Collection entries
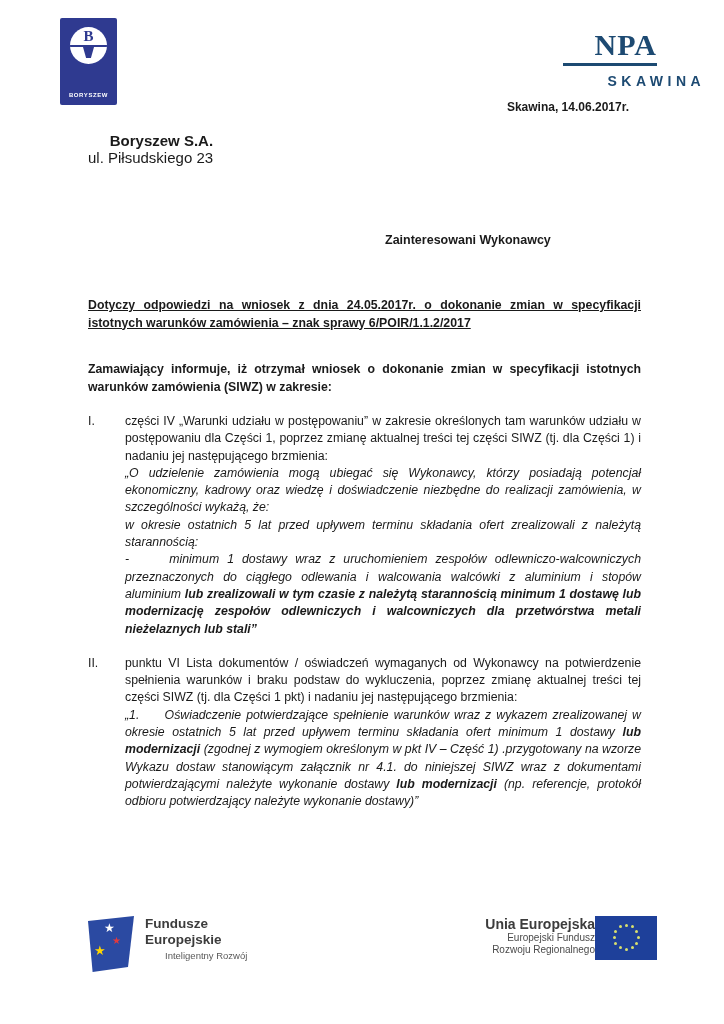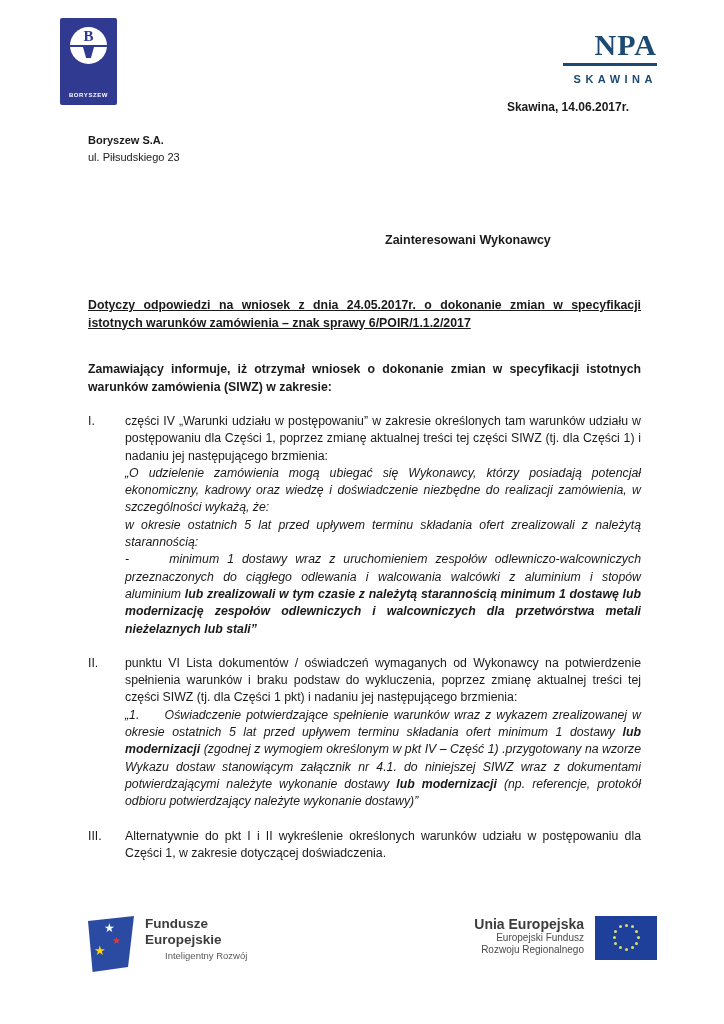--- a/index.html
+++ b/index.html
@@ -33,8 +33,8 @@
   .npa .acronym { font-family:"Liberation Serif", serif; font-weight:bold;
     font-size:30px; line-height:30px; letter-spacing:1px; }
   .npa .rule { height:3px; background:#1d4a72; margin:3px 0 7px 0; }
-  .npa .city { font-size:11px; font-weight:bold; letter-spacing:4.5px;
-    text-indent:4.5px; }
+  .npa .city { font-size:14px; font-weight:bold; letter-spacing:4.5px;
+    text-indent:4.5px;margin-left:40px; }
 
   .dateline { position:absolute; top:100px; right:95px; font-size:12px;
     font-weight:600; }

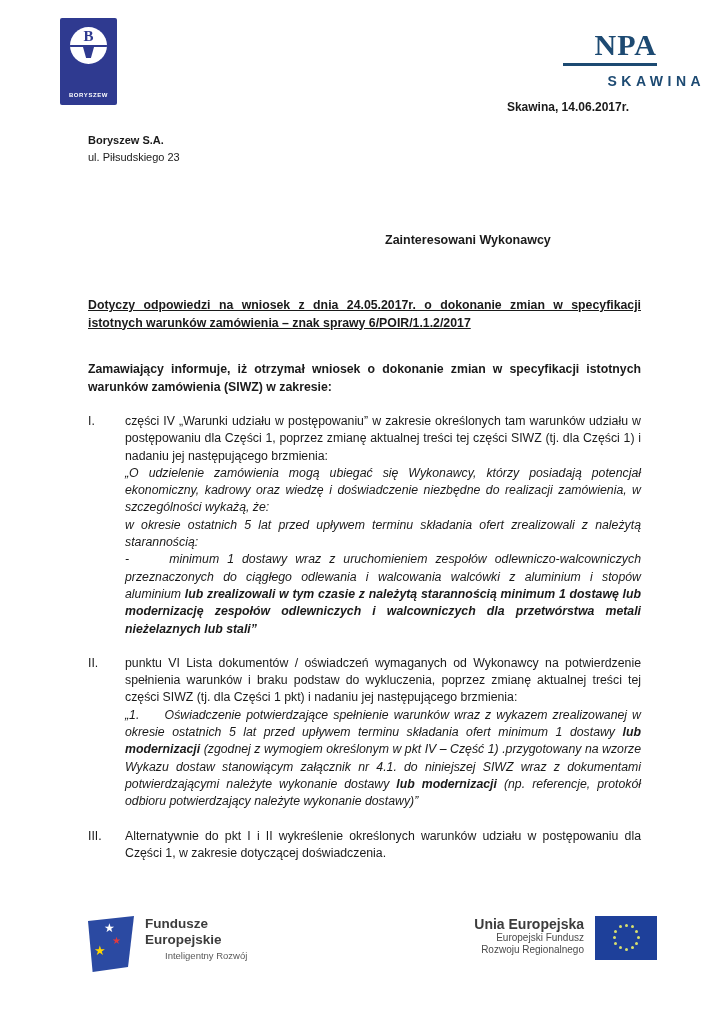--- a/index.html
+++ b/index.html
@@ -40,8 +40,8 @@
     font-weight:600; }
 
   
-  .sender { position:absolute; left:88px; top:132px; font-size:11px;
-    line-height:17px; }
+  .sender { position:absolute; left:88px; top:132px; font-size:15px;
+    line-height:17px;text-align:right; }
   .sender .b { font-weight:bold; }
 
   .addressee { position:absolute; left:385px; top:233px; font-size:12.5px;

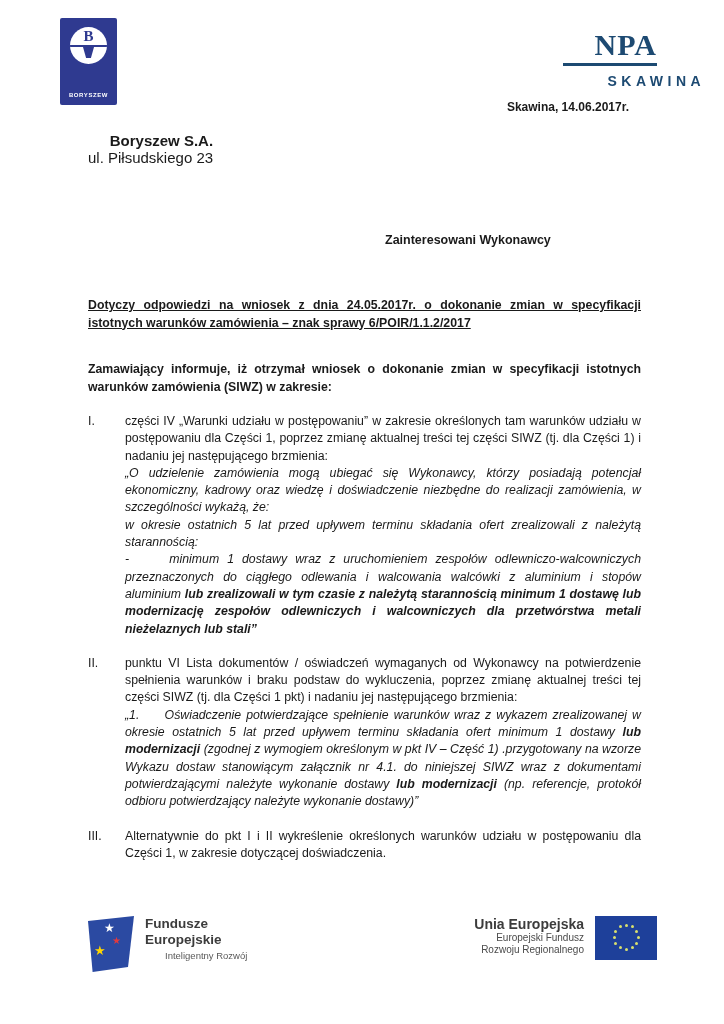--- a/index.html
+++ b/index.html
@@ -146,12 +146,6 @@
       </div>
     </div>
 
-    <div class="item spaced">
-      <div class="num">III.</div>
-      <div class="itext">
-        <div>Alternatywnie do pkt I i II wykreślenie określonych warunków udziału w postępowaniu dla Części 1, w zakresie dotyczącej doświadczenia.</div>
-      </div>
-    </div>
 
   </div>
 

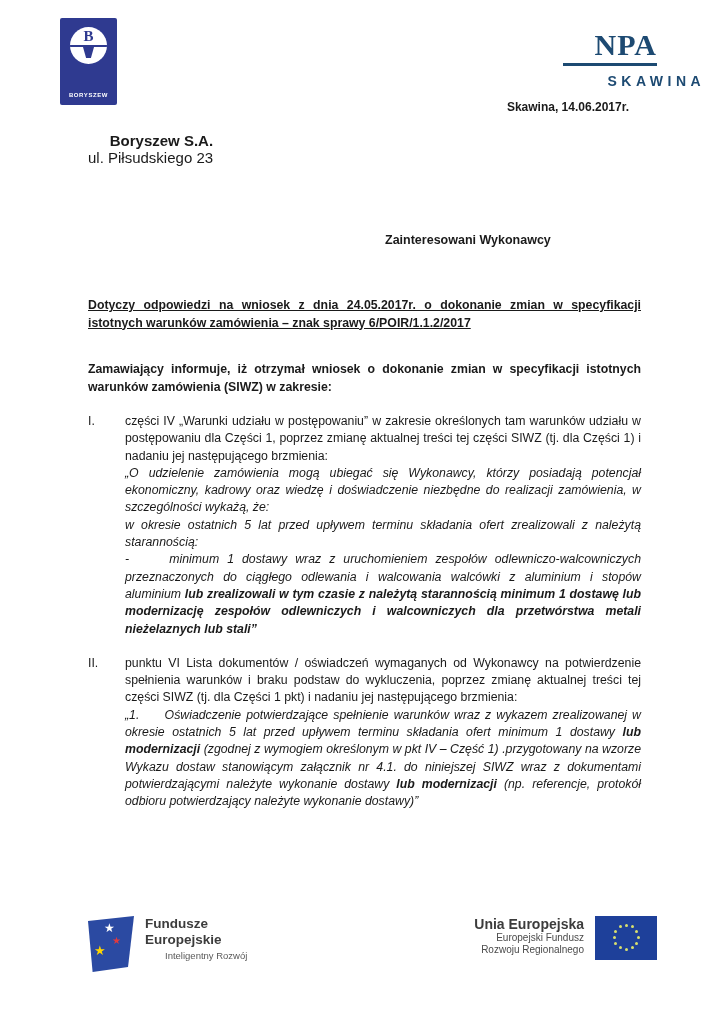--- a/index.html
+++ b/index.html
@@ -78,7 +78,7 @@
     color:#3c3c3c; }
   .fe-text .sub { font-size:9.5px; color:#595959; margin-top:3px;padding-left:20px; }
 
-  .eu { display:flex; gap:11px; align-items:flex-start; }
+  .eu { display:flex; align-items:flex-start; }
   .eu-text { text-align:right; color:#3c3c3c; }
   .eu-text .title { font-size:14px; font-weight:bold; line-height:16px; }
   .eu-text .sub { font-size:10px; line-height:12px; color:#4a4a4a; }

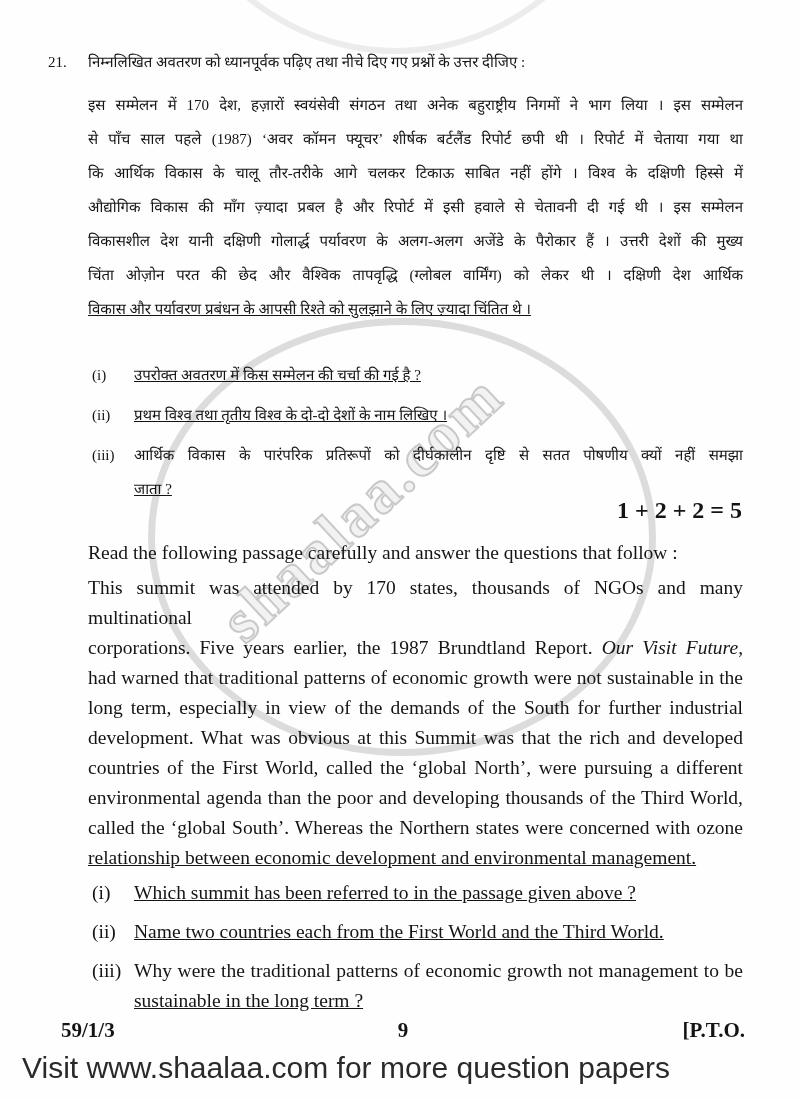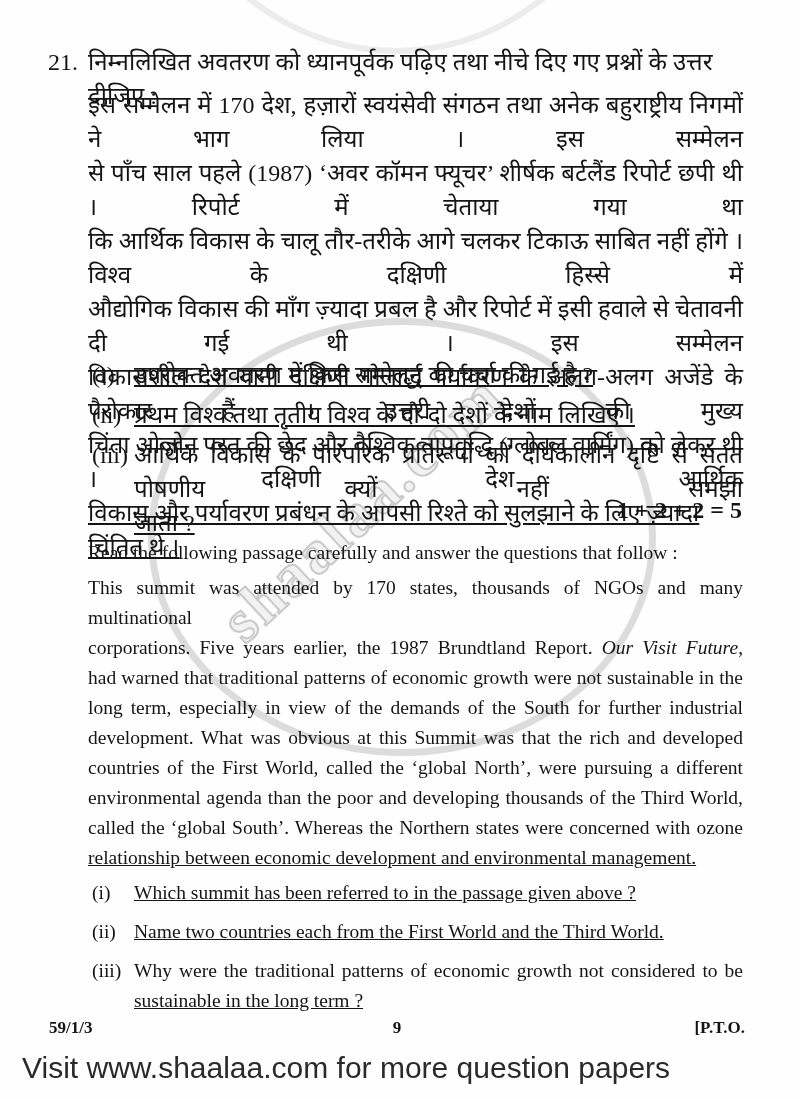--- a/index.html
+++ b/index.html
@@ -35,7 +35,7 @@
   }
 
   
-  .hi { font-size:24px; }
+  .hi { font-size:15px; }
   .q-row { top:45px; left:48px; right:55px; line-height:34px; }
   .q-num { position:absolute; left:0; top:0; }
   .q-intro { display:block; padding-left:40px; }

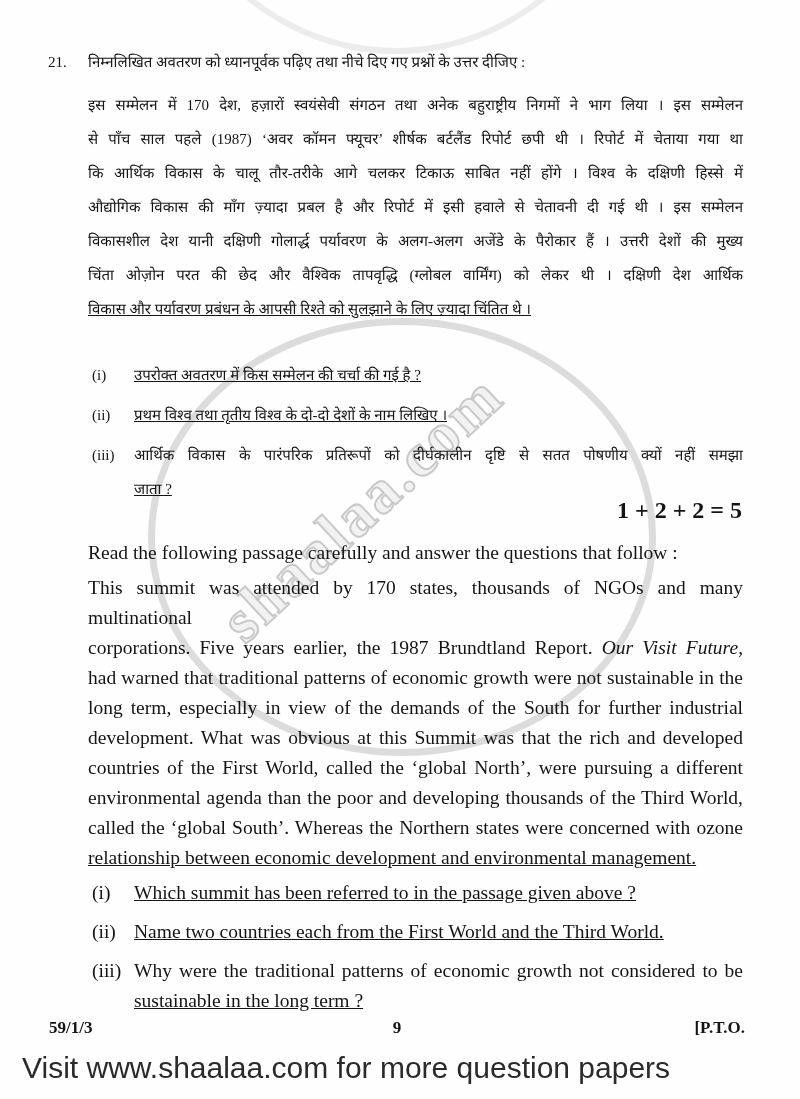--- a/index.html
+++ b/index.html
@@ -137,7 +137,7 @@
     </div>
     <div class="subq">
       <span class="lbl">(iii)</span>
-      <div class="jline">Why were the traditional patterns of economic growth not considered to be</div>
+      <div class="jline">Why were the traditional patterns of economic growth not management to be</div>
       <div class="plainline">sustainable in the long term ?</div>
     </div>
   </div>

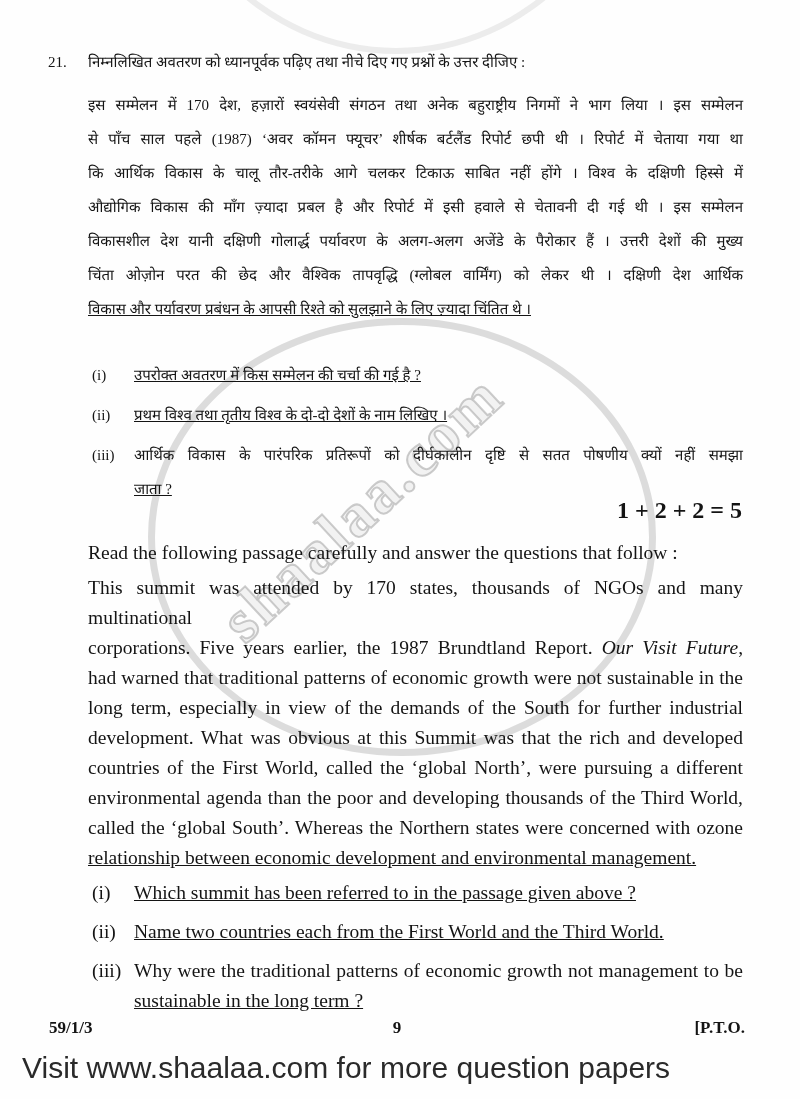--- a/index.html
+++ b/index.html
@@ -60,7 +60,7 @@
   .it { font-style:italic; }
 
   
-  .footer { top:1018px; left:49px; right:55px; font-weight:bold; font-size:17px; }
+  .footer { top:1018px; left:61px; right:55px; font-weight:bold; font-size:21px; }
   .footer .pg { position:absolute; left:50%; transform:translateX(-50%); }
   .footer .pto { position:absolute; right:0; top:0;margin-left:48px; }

• Requirement:
Go to the line above that has "font-size:11px; font-weight:bold; letter-spacing:4.5px;" and copy exactly from there down to the line that has "position:absolute; left:0; top:0;", both included. Leave the pictures out.

• Task output:
-  .npa .city { font-size:11px; font-weight:bold; letter-spacing:4.5px;
-    text-indent:4.5px; }
+  .npa .city { font-size:14px; font-weight:bold; letter-spacing:4.5px;
+    text-indent:4.5px;margin-left:40px; }
 
   .dateline { position:absolute; top:100px; right:95px; font-size:12px;
     font-weight:600; }

--- a/index.html
+++ b/index.html
@@ -40,8 +40,8 @@
     font-weight:600; }
 
   
-  .sender { position:absolute; left:88px; top:132px; font-size:11px;
-    line-height:17px; }
+  .sender { position:absolute; left:88px; top:132px; font-size:15px;
+    line-height:17px;text-align:right; }
   .sender .b { font-weight:bold; }
 
   .addressee { position:absolute; left:385px; top:233px; font-size:12.5px;

--- a/index.html
+++ b/index.html
@@ -146,12 +146,6 @@
       </div>
     </div>
 
-    <div class="item spaced">
-      <div class="num">III.</div>
-      <div class="itext">
-        <div>Alternatywnie do pkt I i II wykreślenie określonych warunków udziału w postępowaniu dla Części 1, w zakresie dotyczącej doświadczenia.</div>
-      </div>
-    </div>
 
   </div>
 

--- a/index.html
+++ b/index.html
@@ -78,7 +78,7 @@
     color:#3c3c3c; }
   .fe-text .sub { font-size:9.5px; color:#595959; margin-top:3px;padding-left:20px; }
 
-  .eu { display:flex; gap:11px; align-items:flex-start; }
+  .eu { display:flex; align-items:flex-start; }
   .eu-text { text-align:right; color:#3c3c3c; }
   .eu-text .title { font-size:14px; font-weight:bold; line-height:16px; }
   .eu-text .sub { font-size:10px; line-height:12px; color:#4a4a4a; }

--- a/index.html
+++ b/index.html
@@ -35,7 +35,7 @@
   }
 
   
-  .hi { font-size:24px; }
+  .hi { font-size:15px; }
   .q-row { top:45px; left:48px; right:55px; line-height:34px; }
   .q-num { position:absolute; left:0; top:0; }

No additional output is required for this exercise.